=== WHAT IS NEEDED ===
Without the pictures, print the lines running from the beginning of the material to the line containing "17.04.2025 r. o godz.", both ends included.
● ● ●
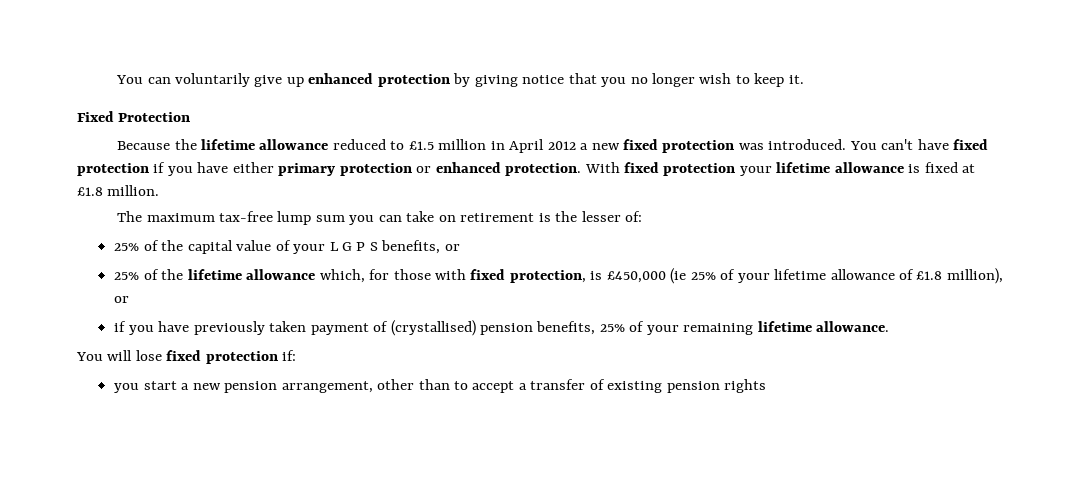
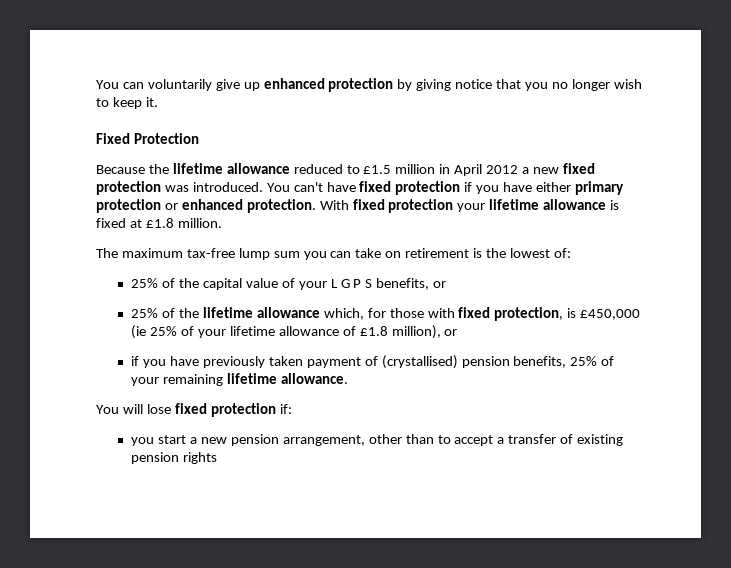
- The maximum tax-free lump sum you can take on retirement is the lesser of:
+ The maximum tax-free lump sum you can take on retirement is the lowest of:

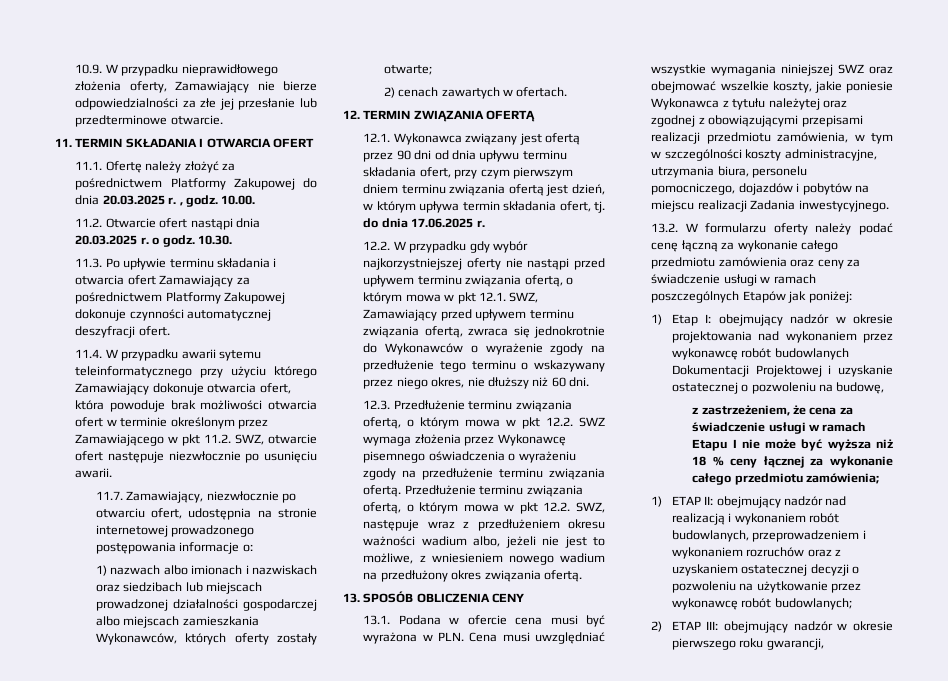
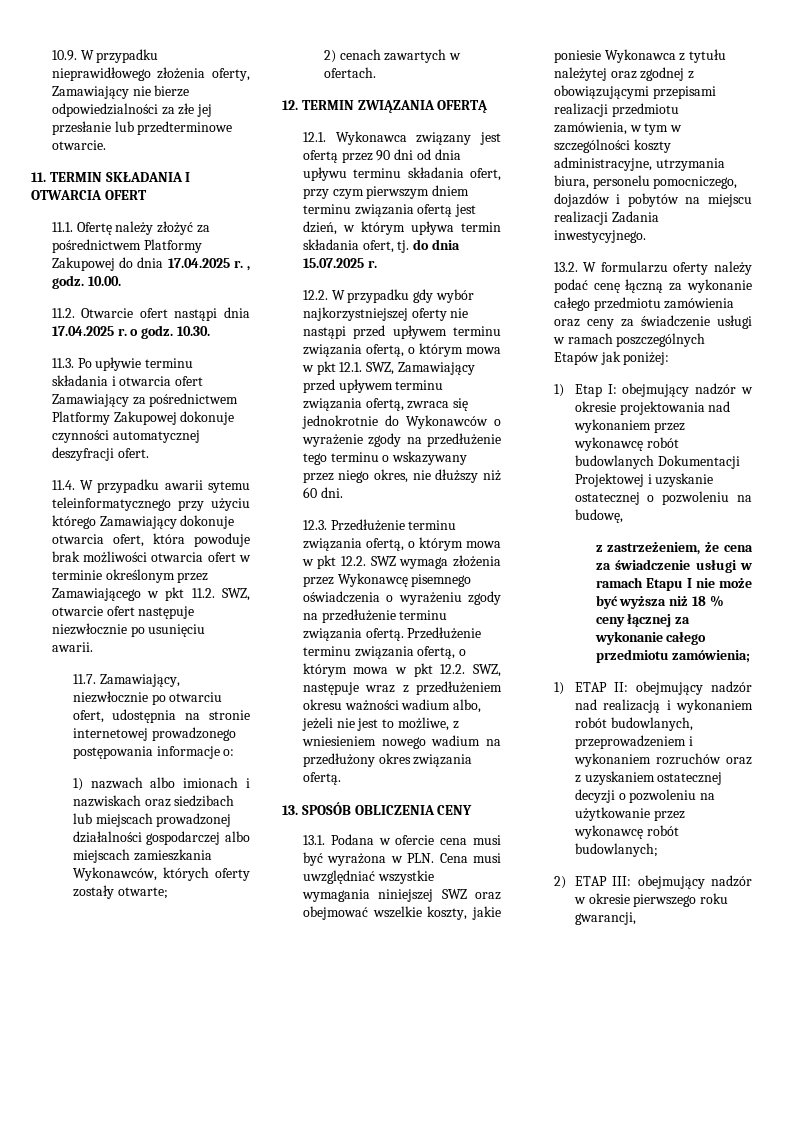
- 11.1. Ofertę należy złożyć za pośrednictwem Platformy Zakupowej do dnia 20.03.2025 r. , godz.
+ 11.1. Ofertę należy złożyć za pośrednictwem Platformy Zakupowej do dnia 17.04.2025 r. , godz.
- 11.2. Otwarcie ofert nastąpi dnia 20.03.2025 r. o godz.
+ 11.2. Otwarcie ofert nastąpi dnia 17.04.2025 r. o godz.
- 12.1. Wykonawca związany jest ofertą przez 90 dni od dnia upływu terminu składania ofert, przy czym pierwszym dniem terminu związania ofertą jest dzień, w którym upływa termin składania ofert, tj. do dnia 17.06.2025 r.
+ 12.1. Wykonawca związany jest ofertą przez 90 dni od dnia upływu terminu składania ofert, przy czym pierwszym dniem terminu związania ofertą jest dzień, w którym upływa termin składania ofert, tj. do dnia 15.07.2025 r.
● ● ●
=== REPLY ===
- The maximum tax-free lump sum you can take on retirement is the lesser of:
+ The maximum tax-free lump sum you can take on retirement is the lowest of:

- 11.1. Ofertę należy złożyć za pośrednictwem Platformy Zakupowej do dnia 20.03.2025 r. , godz.
+ 11.1. Ofertę należy złożyć za pośrednictwem Platformy Zakupowej do dnia 17.04.2025 r. , godz.
- 11.2. Otwarcie ofert nastąpi dnia 20.03.2025 r. o godz.
+ 11.2. Otwarcie ofert nastąpi dnia 17.04.2025 r. o godz.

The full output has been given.